Frlic Tjaša, Pavlin Mojca
Institute of Biophysics, Faculty of Medicine, University of Ljubljana, Ljubljana, Slovenia.
Front Immunol. 2025 Nov 19;16:1688995. doi: 10.3389/fimmu.2025.1688995. eCollection 2025.

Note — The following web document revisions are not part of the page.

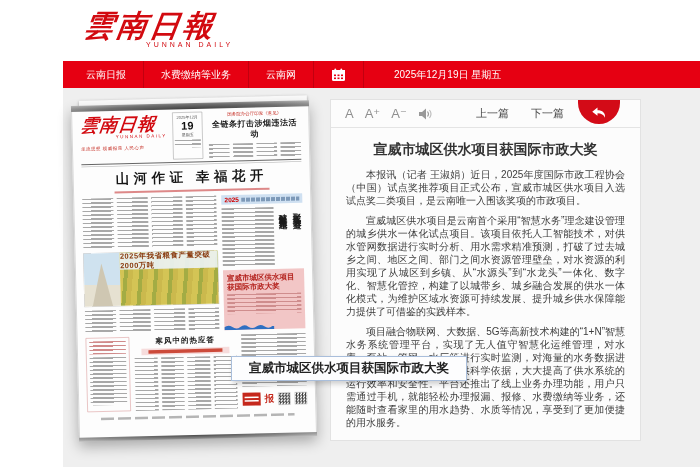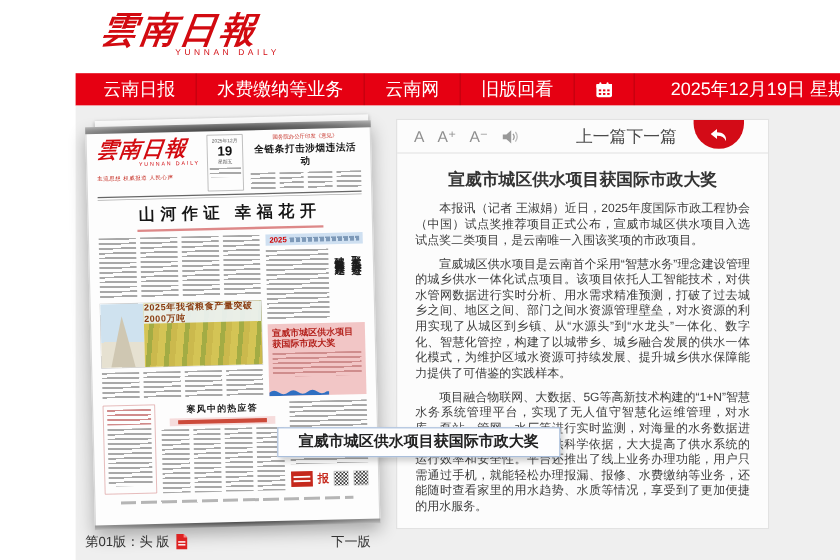--- a/index.html
+++ b/index.html
@@ -12,7 +12,7 @@
   .site-logo-en{font-size:7px;letter-spacing:3px;margin:-4px 0 0 62px;}
   
   .nav{position:absolute;left:63px;right:0;top:61px;height:27px;background:#e60012;display:flex;
-       align-items:stretch;color:#fff;font-size:15px;}
+       align-items:stretch;color:#fff;font-size:10px;}
   .nav-item,.nav-cal,.nav-date{display:flex;align-items:center;padding:0 17px;
        border-right:1px solid rgba(0,0,0,.16);cursor:pointer;white-space:nowrap;}
   .nav-item:first-child{margin-left:6px;}

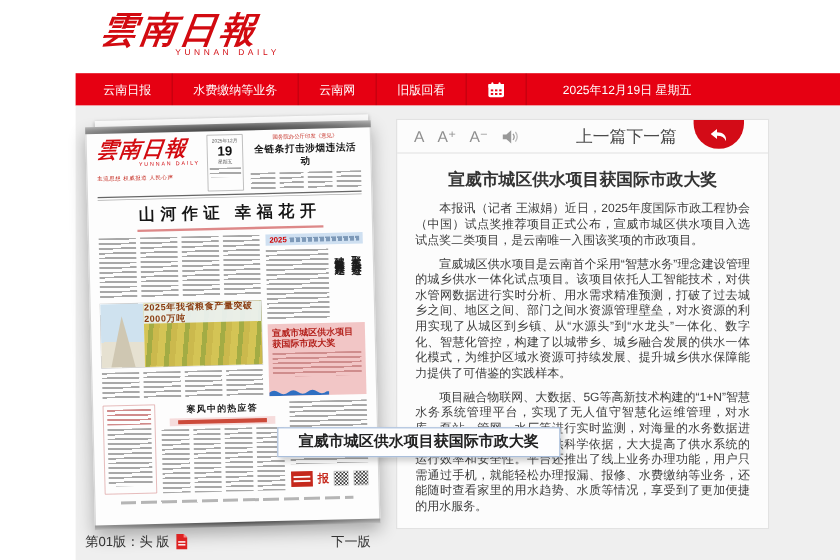--- a/index.html
+++ b/index.html
@@ -132,7 +132,6 @@
     <div class="nav-item">云南日报</div>
     <div class="nav-item">水费缴纳等业务</div>
     <div class="nav-item">云南网</div>
-    <div class="nav-item">旧版回看</div>
     <div class="nav-cal">
       <svg width="15" height="14" viewBox="0 0 15 14">
         <rect x="1" y="2" width="13" height="11" rx="1.5" fill="#fff"></rect>

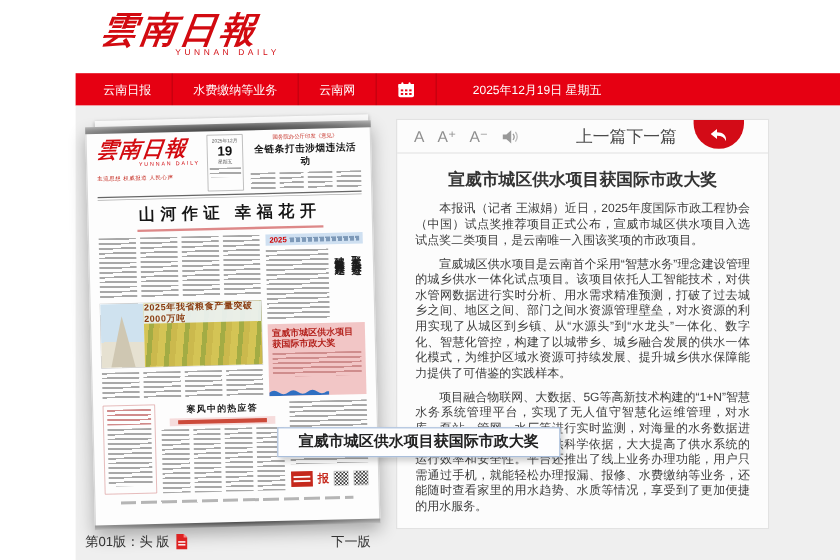--- a/index.html
+++ b/index.html
@@ -106,7 +106,7 @@
        padding:0 76px 0 14px;color:#8f8f8f;}
   .tb-a{font-size:13px;margin-right:11px;cursor:pointer;}
   .tb-speaker{margin-right:6px;cursor:pointer;display:inline-flex;}
-  .tb-prev,.tb-next{margin-left:auto;font-size:14px;color:#4a4a4a;cursor:pointer;font-family:Liberation Serif, serif;}
+  .tb-prev,.tb-next{margin-left:auto;font-size:11px;color:#4a4a4a;cursor:pointer;font-family:Liberation Serif, serif;}
   .tb-next{margin-left:0;}
   .ret-btn{position:absolute;top:0;right:20px;width:42px;height:24px;border-radius:0 0 22px 22px;
        background:#d30b17;display:flex;align-items:center;justify-content:center;cursor:pointer;}

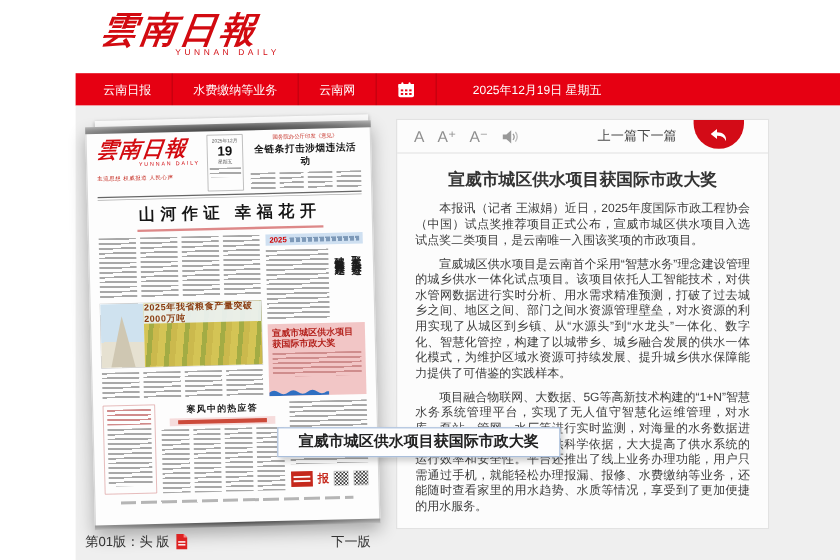--- a/index.html
+++ b/index.html
@@ -107,7 +107,7 @@
   .tb-a{font-size:13px;margin-right:11px;cursor:pointer;}
   .tb-speaker{margin-right:6px;cursor:pointer;display:inline-flex;}
   .tb-prev,.tb-next{margin-left:auto;font-size:11px;color:#4a4a4a;cursor:pointer;font-family:Liberation Serif, serif;}
-  .tb-next{margin-left:0;}
+  .tb-next{margin-left:22px;}
   .ret-btn{position:absolute;top:0;right:20px;width:42px;height:24px;border-radius:0 0 22px 22px;
        background:#d30b17;display:flex;align-items:center;justify-content:center;cursor:pointer;}
   .article-title{text-align:center;font-size:14px;font-weight:bold;color:#333;margin:13px 10px 9px;}

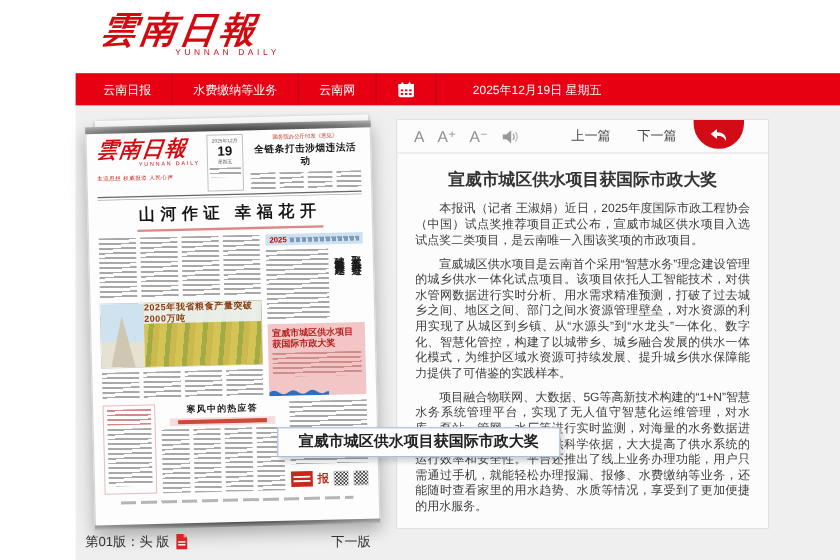--- a/index.html
+++ b/index.html
@@ -266,18 +266,6 @@
       </div>
     </div>
 
-    <div class="pager">
-      <span>第01版：头 版</span>
-      <span class="pdf">
-        <svg width="11" height="13" viewBox="0 0 11 13">
-          <path d="M1 0 h6 l3 3 v10 h-9 Z" fill="#d22"></path>
-          <path d="M7 0 l3 3 h-3 Z" fill="#f88"></path>
-          <rect x="2.5" y="6" width="6" height="1.2" fill="#fff"></rect>
-          <rect x="2.5" y="8.4" width="6" height="1.2" fill="#fff"></rect>
-        </svg>
-      </span>
-      <span class="next">下一版</span>
-    </div>
 
     <section class="article-panel">
       <div class="toolbar">

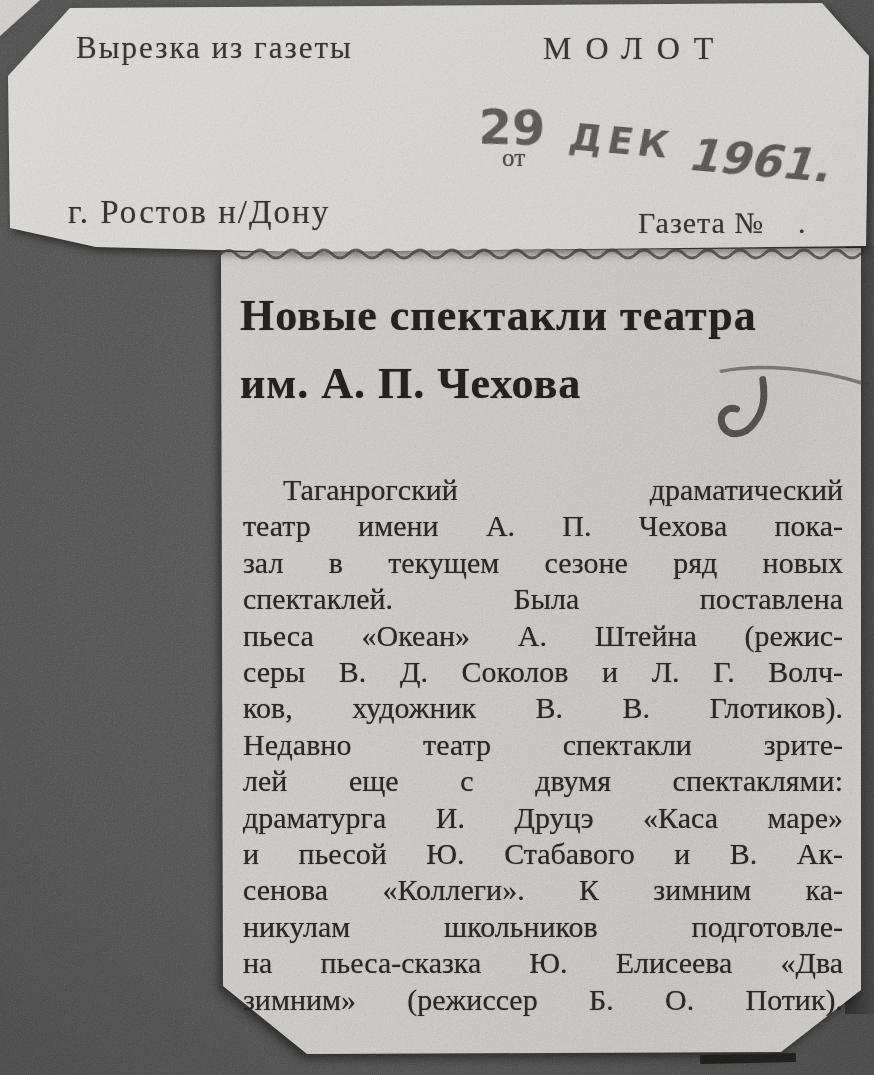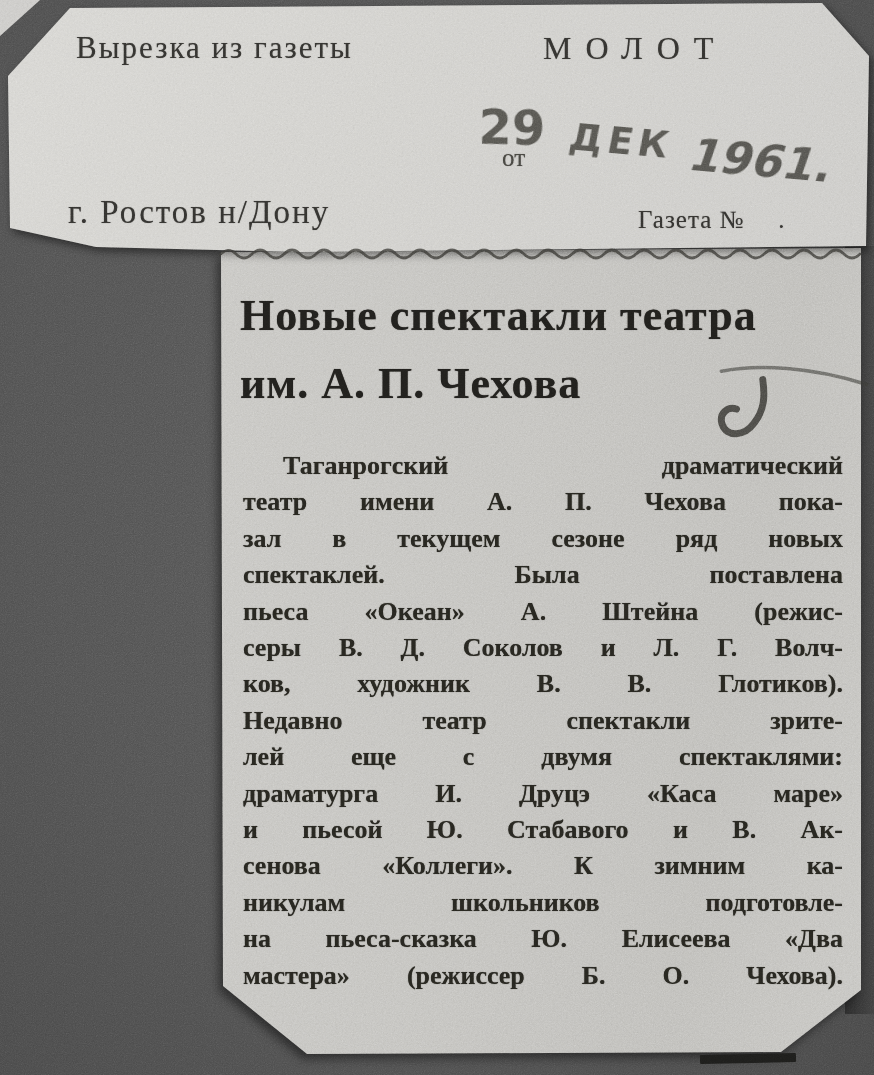--- a/index.html
+++ b/index.html
@@ -39,7 +39,7 @@
   .t-molot   {left:543px;top:30px; font-size:32px;letter-spacing:14px;}
   .t-ot      {left:502px;top:144px;font-size:25px;color:#45443f;text-align:right;}
   .t-city    {left:68px; top:194px;font-size:33px;letter-spacing:2px;}
-  .t-gazeta  {left:638px;top:206px;font-size:25px;letter-spacing:1px;text-align:right;}
+  .t-gazeta  {left:638px;top:206px;font-size:30px;letter-spacing:1px;text-align:right;}
   .t-gazeta .dot{margin-left:34px;}
   .stamp{
     position:absolute;left:478px;top:112px;transform:rotate(5deg);

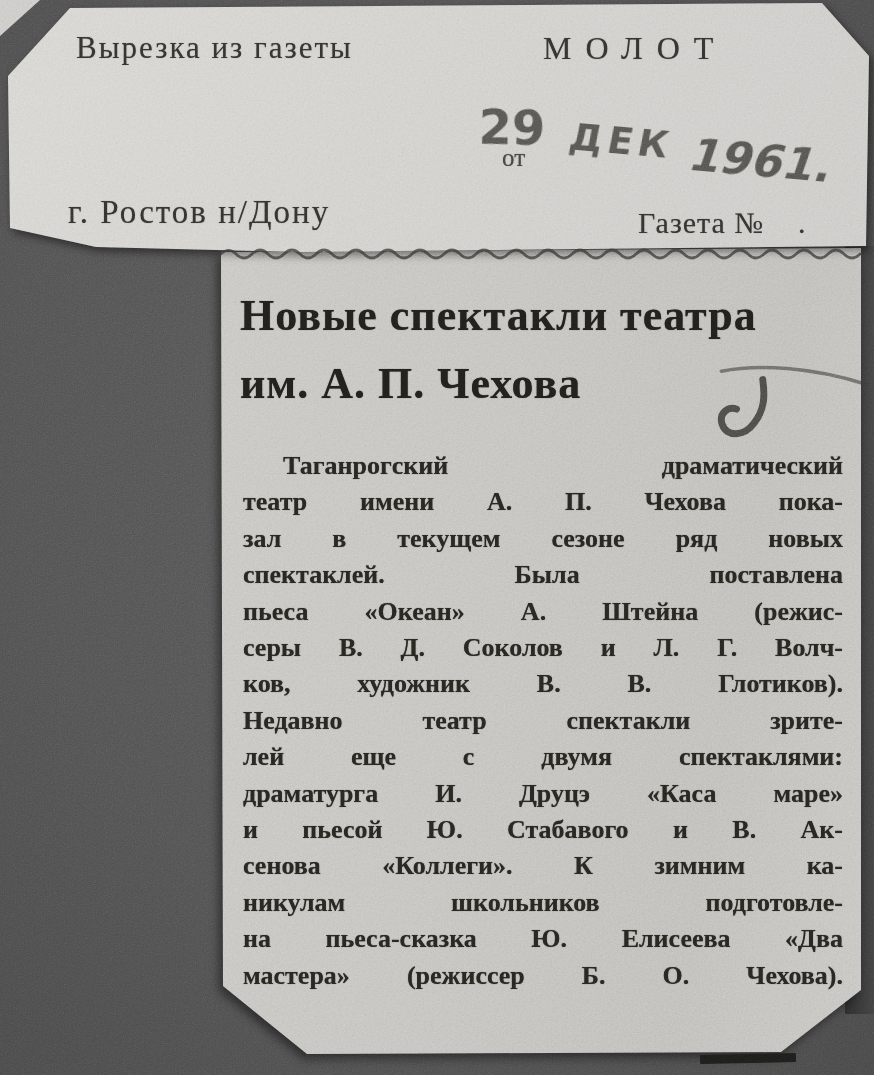--- a/index.html
+++ b/index.html
@@ -58,9 +58,9 @@
   }
   .hand5{position:absolute;left:698px;top:352px;opacity:.82;transform:rotate(6deg);}
   .bodytext{
-    position:absolute;left:243px;top:448px;width:600px;
-    color:#26251f;font-size:26px;line-height:36.4px;
-    text-shadow:0 0 1px rgba(38,36,31,.75);filter:blur(.15px);font-weight:bold;
+    position:absolute;left:243px;top:472px;width:600px;
+    color:#26251f;font-size:30px;line-height:36.4px;
+    text-shadow:0 0 1px rgba(38,36,31,.75);filter:blur(.15px);
   }
   .bline{text-align:justify;text-align-last:justify;white-space:nowrap;}
   .bline.indent{padding-left:40px;}

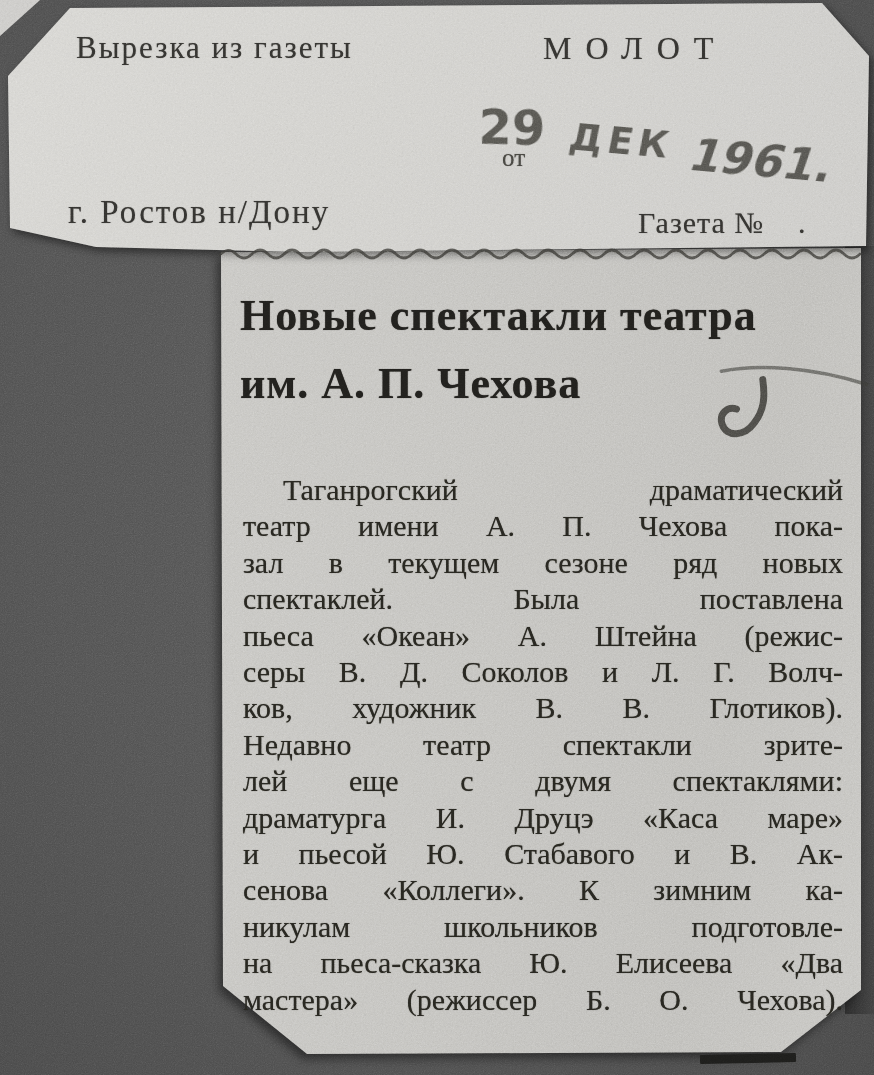--- a/index.html
+++ b/index.html
@@ -130,7 +130,7 @@
     <div class="bline">сенова «Коллеги». К зимним ка-</div>
     <div class="bline">никулам школьников подготовле-</div>
     <div class="bline">на пьеса-сказка Ю. Елисеева «Два</div>
-    <div class="bline">мастера» (режиссер Б. О. Чехова).</div>
+    <div class="bline">зимним» (режиссер Б. О. Потик).</div>
   </div>
 
   <div class="bottom-mark"></div>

Chimeric Antigen Receptor (CAR) T cell therapy has revolutionized hematological cancer treatment, but its efficacy in solid tumors remains limited by the immunosuppressive and metabolically hostile tumor microenvironment (TME). CAR T cells' functional compromise, exhaustion, and poor persistence are critically linked to their suboptimal metabolic fitness. This review highlights a paradigm shift: immunometabolism and its intricate interplay with epigenetics profoundly regulate T cell fate and function, establishing their reprogramming as a cornerstone for optimizing CAR T cell efficacy in diverse malignancies. We explore the intricate relationship between T cell differentiation and metabolic states, emphasizing that modulating CAR T cell metabolism during manufacturing can drive differentiation towards less exhausted, more persistent memory phenotypes, such as stem cell central memory (T) and central memory (T) cells, which correlate with superior anti-tumor responses. Our analysis demonstrates that metabolic inhibitors offer significant potential to reprogram CAR T cells. Agents targeting glycolysis or the PI3K/Akt/mTOR pathway promote a memory-like phenotype by favoring oxidative phosphorylation (OXPHOS). Further strategies utilizing glutamine antagonists, mitochondrial modulators, or enzyme manipulation (e.g., IDH2, ACAT1) can epigenetically reprogram cells, fostering memory and exhaustion resistance. Similarly, nutrient level optimization during expansion directly sculpts CAR T cell metabolic profiles. With approaches like glucose restriction/galactose substitution, or specific amino acid modulation (e.g., L-arginine, asparagine), persistence of CAR T cells in patients can be improved. The judicious selection and engineering of cytokines (e.g., IL-7, IL-15, IL-21) during manufacturing also plays a vital role in fostering desired memory phenotypes. In conclusion, metabolic engineering, leveraging its impact on epigenetic regulation during CAR T cell manufacturing, is crucial for generating potent, persistent, and functionally resilient products. This approach holds immense promise for expanding the curative potential of CAR T cell therapy to a broader range of cancers, particularly challenging solid tumors.
嵌合抗原受体(CAR)T细胞疗法彻底改变了血液系统癌症的治疗方式,但其在实体瘤中的疗效仍受到免疫抑制和代谢恶劣的肿瘤微环境(TME)的限制。CAR T细胞的功能受损、耗竭及持久性差与其代谢适应性欠佳密切相关。本综述强调了一个范式转变:免疫代谢及其与表观遗传学的复杂相互作用深刻调节T细胞命运和功能,将其重编程确立为优化CAR T细胞在多种恶性肿瘤中疗效的基石。我们探讨了T细胞分化与代谢状态之间的复杂关系,强调在制备过程中调节CAR T细胞代谢可驱动其向耗竭程度较低、更持久的记忆表型分化,如干细胞中央记忆T细胞和中央记忆T细胞,这些表型与卓越的抗肿瘤反应相关。我们的分析表明,代谢抑制剂在重编程CAR T细胞方面具有巨大潜力。靶向糖酵解或PI3K/Akt/mTOR通路的药物通过促进氧化磷酸化(OXPHOS)来促进记忆样表型。利用谷氨酰胺拮抗剂、线粒体调节剂或酶操作(如IDH2、ACAT1)的进一步策略可在表观遗传上重编程细胞,增强记忆和抗耗竭能力。同样,在扩增过程中优化营养水平可直接塑造CAR T细胞的代谢谱。通过葡萄糖限制/半乳糖替代或特定氨基酸调节(如L-精氨酸、天冬酰胺)等方法,可提高CAR T细胞在患者体内的持久性。在制备过程中明智地选择和设计细胞因子(如IL-7、IL-15、IL-21)在促进所需记忆表型方面也起着至关重要的作用。总之,代谢工程利用其在CAR T细胞制备过程中对表观遗传调控的影响,对于生成强大、持久且功能有弹性的产品至关重要。这种方法对于将CAR T细胞疗法的治愈潜力扩展到更广泛的癌症,尤其是具有挑战性的实体瘤,具有巨大的前景。